An exact transcription of every entry is required, with the images left out.

___ RECORDS SHOWN ___

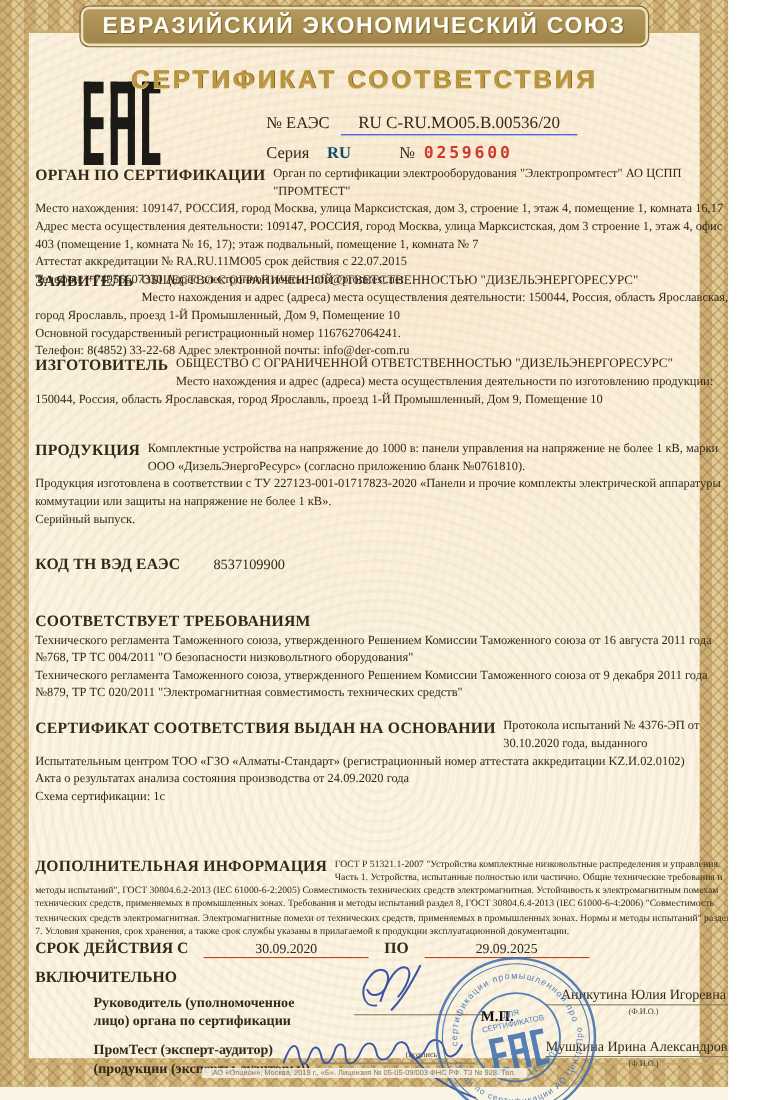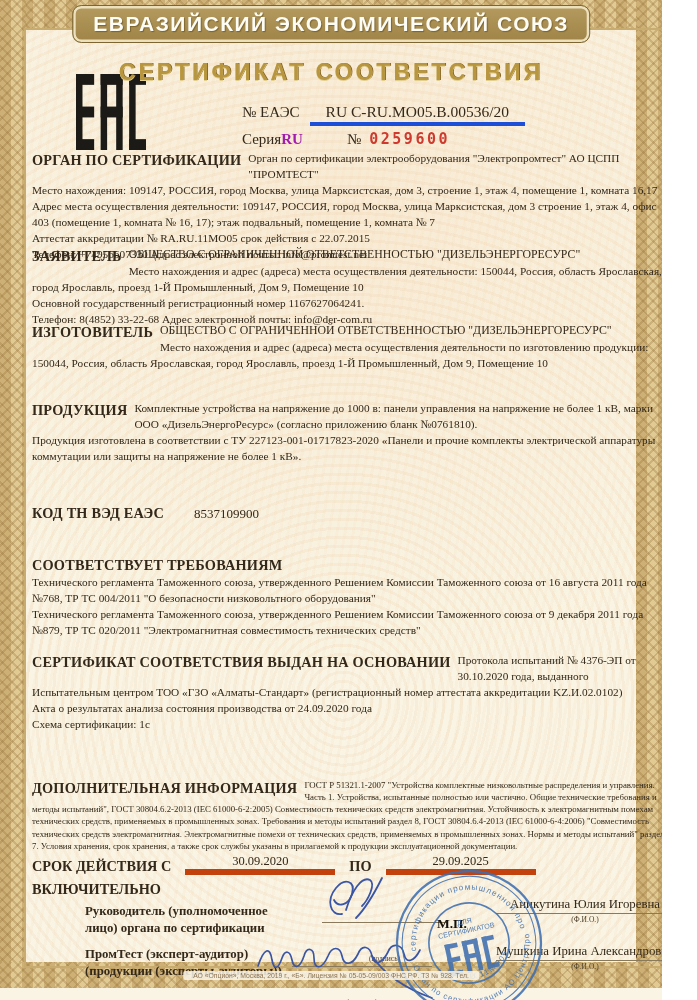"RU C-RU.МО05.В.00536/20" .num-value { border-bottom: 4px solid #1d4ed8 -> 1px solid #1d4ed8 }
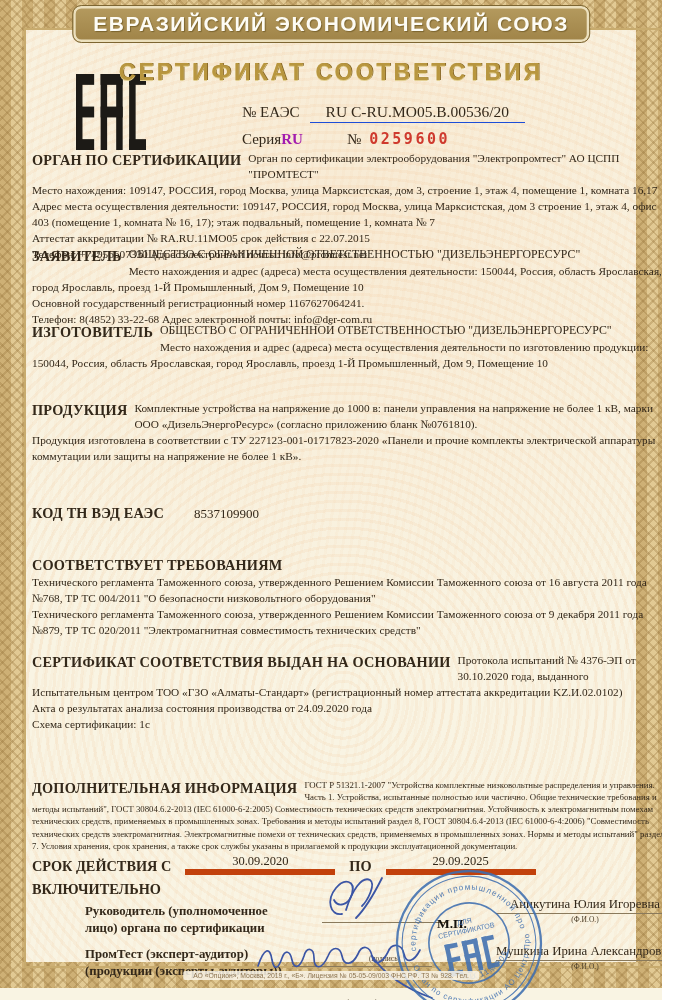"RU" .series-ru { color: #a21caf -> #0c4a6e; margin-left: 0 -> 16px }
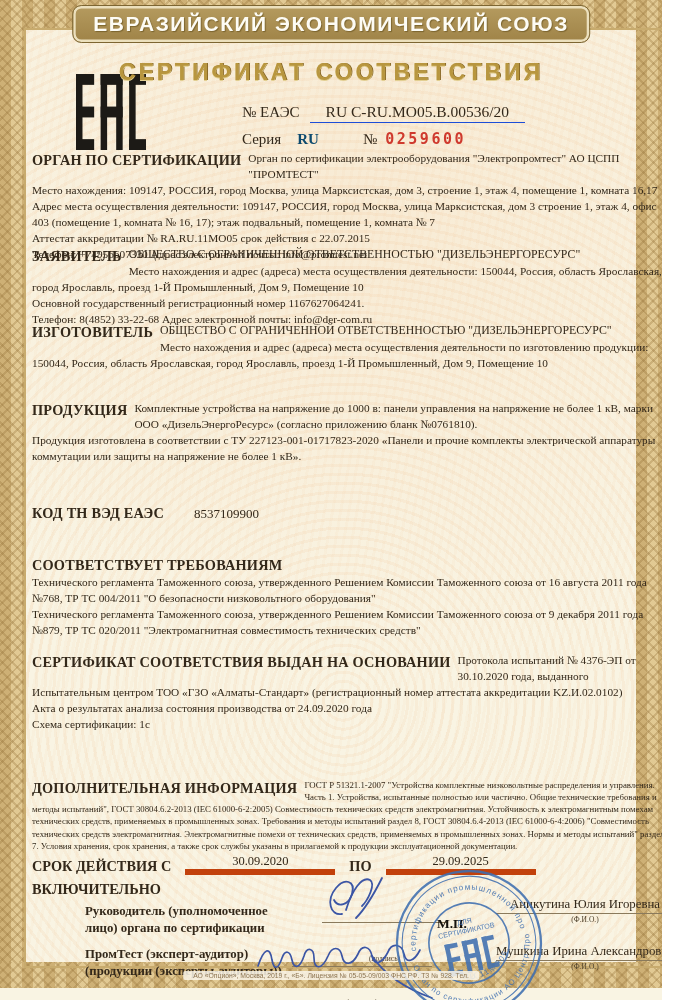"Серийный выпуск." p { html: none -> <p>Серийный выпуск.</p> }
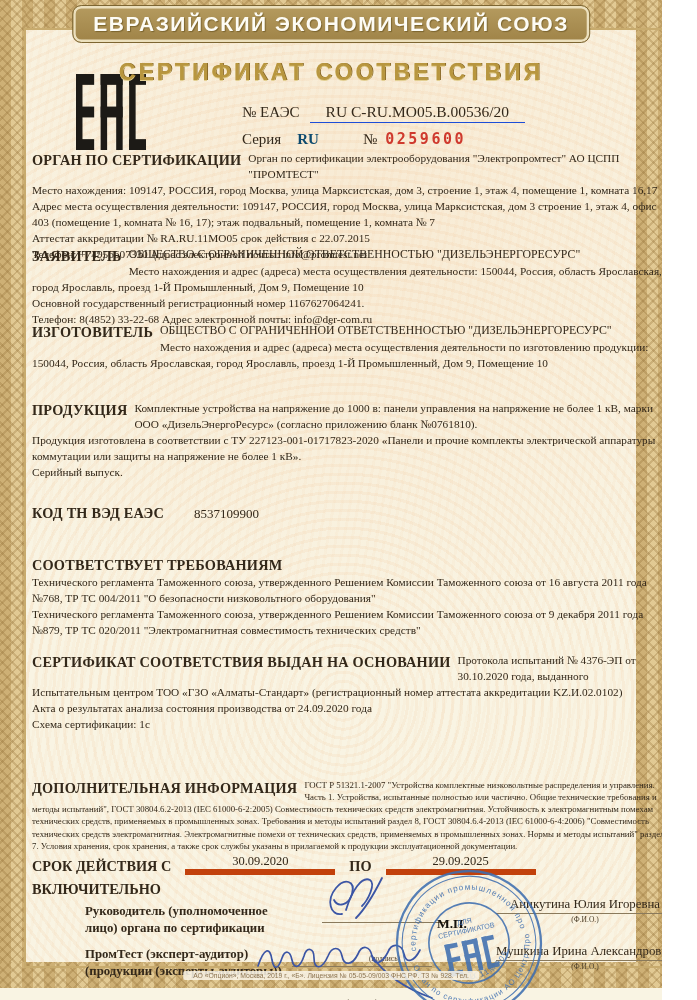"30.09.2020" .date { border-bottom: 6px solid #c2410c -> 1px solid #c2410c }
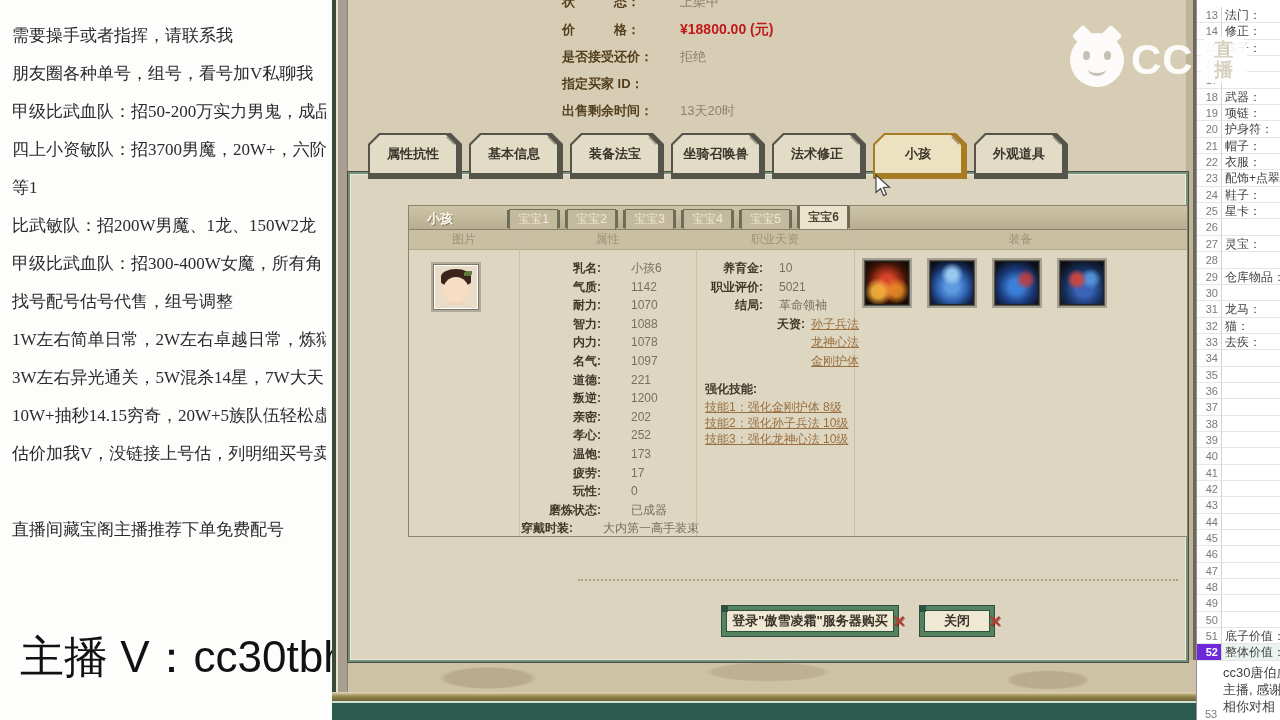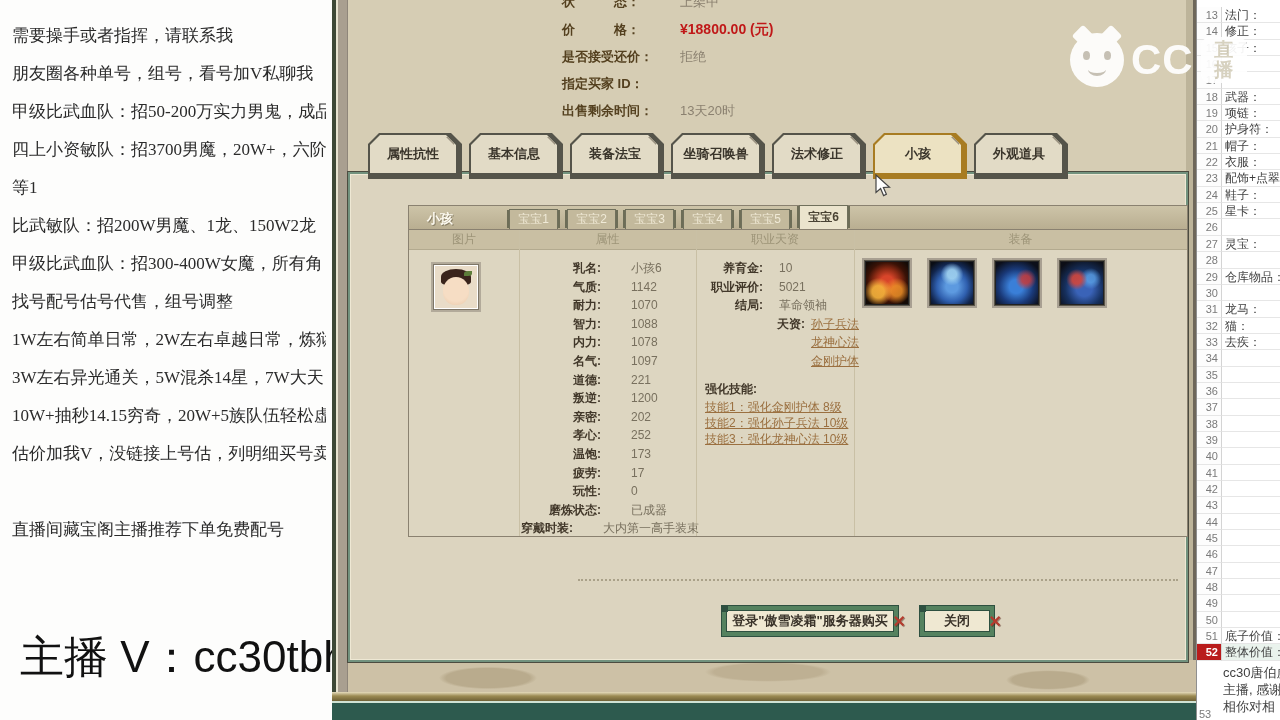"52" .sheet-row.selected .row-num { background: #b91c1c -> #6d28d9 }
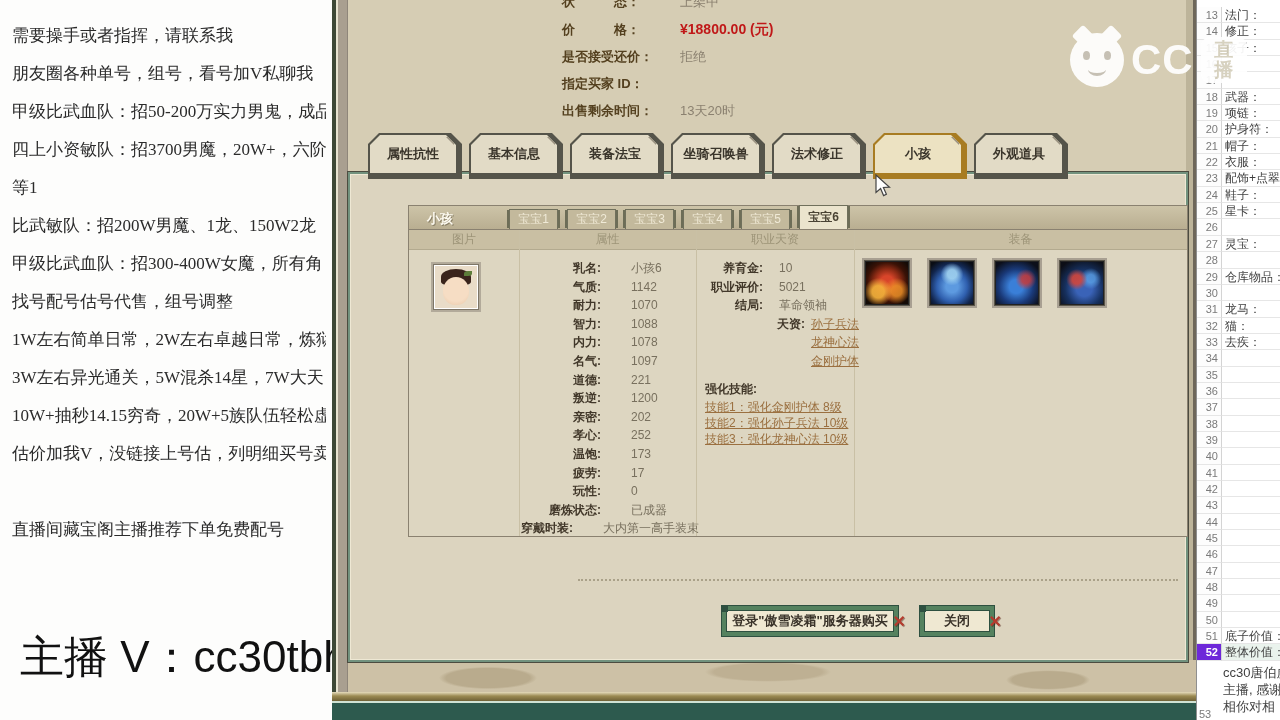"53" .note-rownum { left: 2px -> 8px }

___

● PROBLEM SOLUTION:
"RU C-RU.МО05.В.00536/20" .num-value { border-bottom: 4px solid #1d4ed8 -> 1px solid #1d4ed8 }
"RU" .series-ru { color: #a21caf -> #0c4a6e; margin-left: 0 -> 16px }
"Серийный выпуск." p { html: none -> <p>Серийный выпуск.</p> }
"30.09.2020" .date { border-bottom: 6px solid #c2410c -> 1px solid #c2410c }
"52" .sheet-row.selected .row-num { background: #b91c1c -> #6d28d9 }
"53" .note-rownum { left: 2px -> 8px }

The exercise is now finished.